To do
Word for word, write out all the entries below, omitting every picture.

Records for the task Start Marker

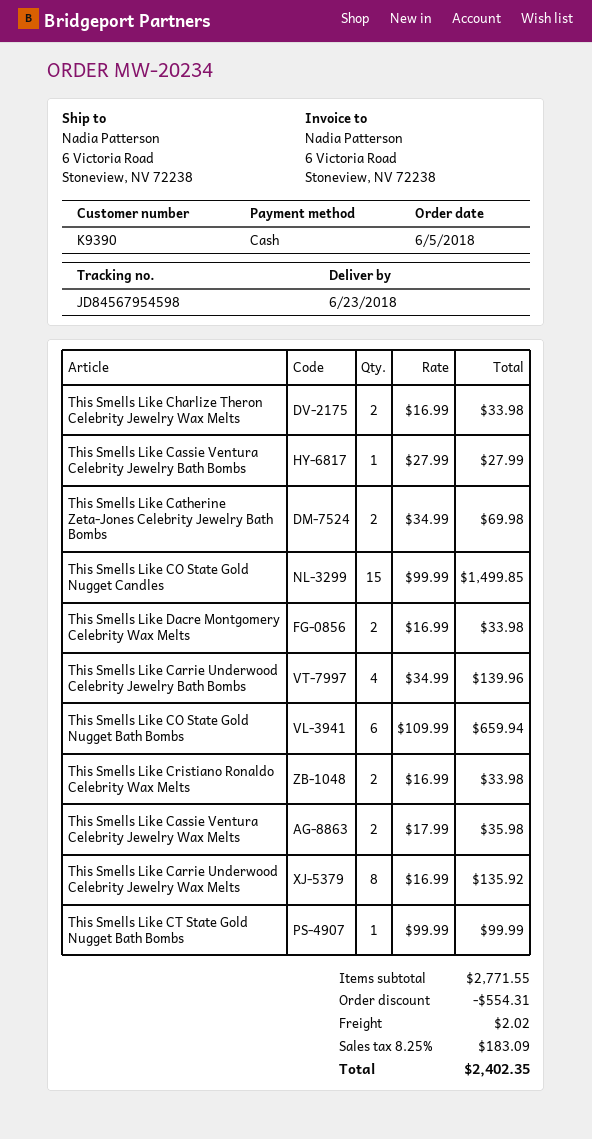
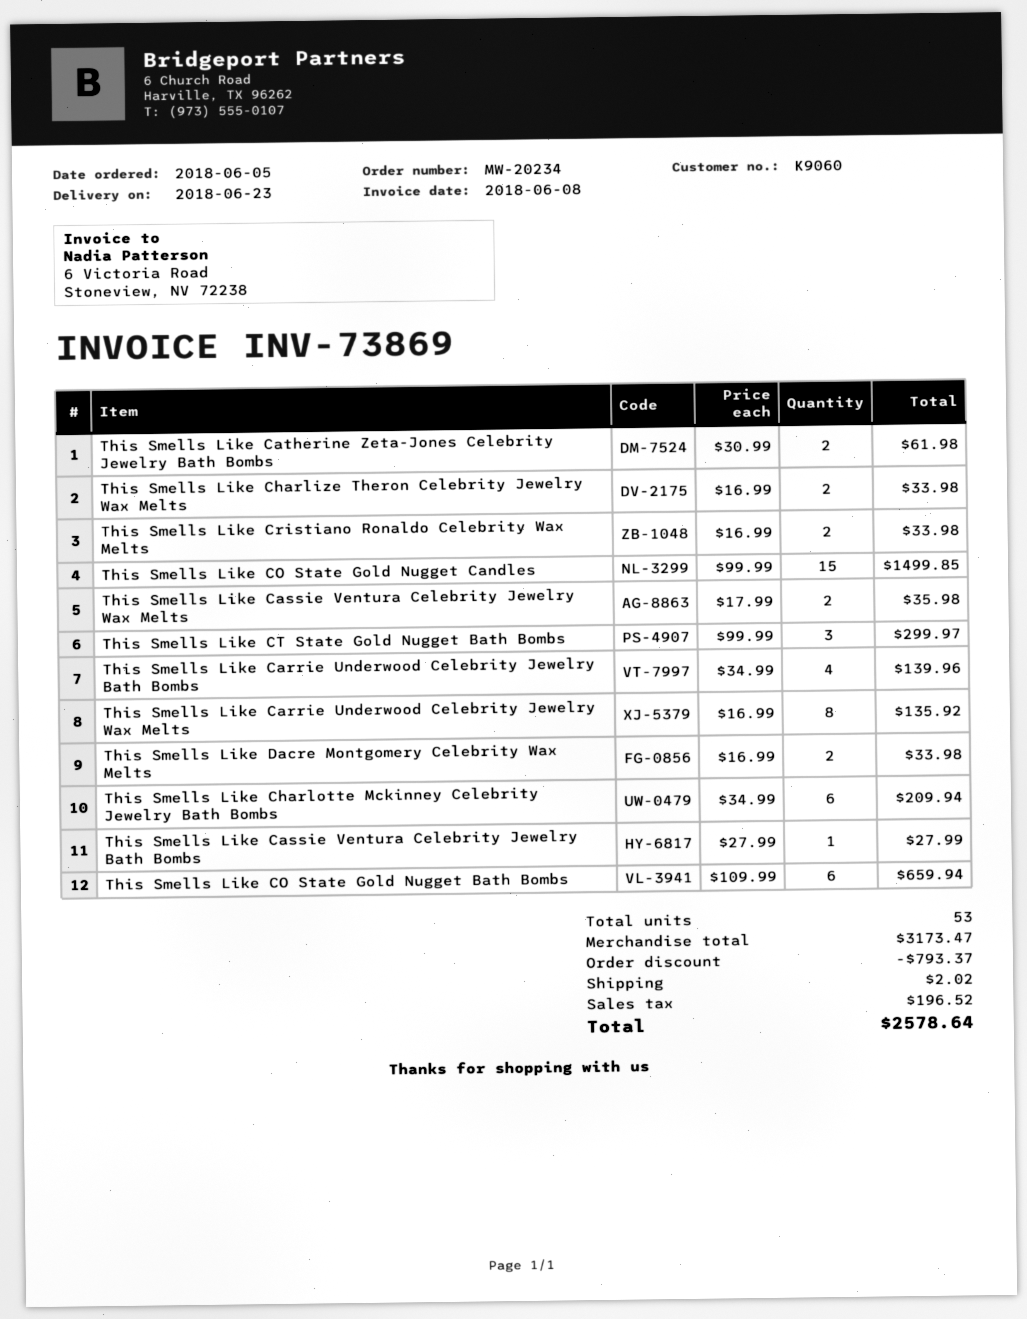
customer number: K9390 -> K9060
This Smells Like Catherine Zeta-Jones Celebrity Jewelry Bath Bombs: 2 x 34.99 = 69.98 -> 2 x 30.99 = 61.98
This Smells Like CT State Gold Nugget Bath Bombs: 1 x 99.99 = 99.99 -> 3 x 99.99 = 299.97
This Smells Like Charlotte Mckinney Celebrity Jewelry Bath Bombs: none -> 6 x 34.99 = 209.94
subtotal: 2771.55 -> 3173.47
discount: 554.31 -> 793.37
tax: 183.09 -> 196.52
total: 2402.35 -> 2578.64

Records for the task End Marker

Answer space
customer number: K9390 -> K9060
This Smells Like Catherine Zeta-Jones Celebrity Jewelry Bath Bombs: 2 x 34.99 = 69.98 -> 2 x 30.99 = 61.98
This Smells Like CT State Gold Nugget Bath Bombs: 1 x 99.99 = 99.99 -> 3 x 99.99 = 299.97
This Smells Like Charlotte Mckinney Celebrity Jewelry Bath Bombs: none -> 6 x 34.99 = 209.94
subtotal: 2771.55 -> 3173.47
discount: 554.31 -> 793.37
tax: 183.09 -> 196.52
total: 2402.35 -> 2578.64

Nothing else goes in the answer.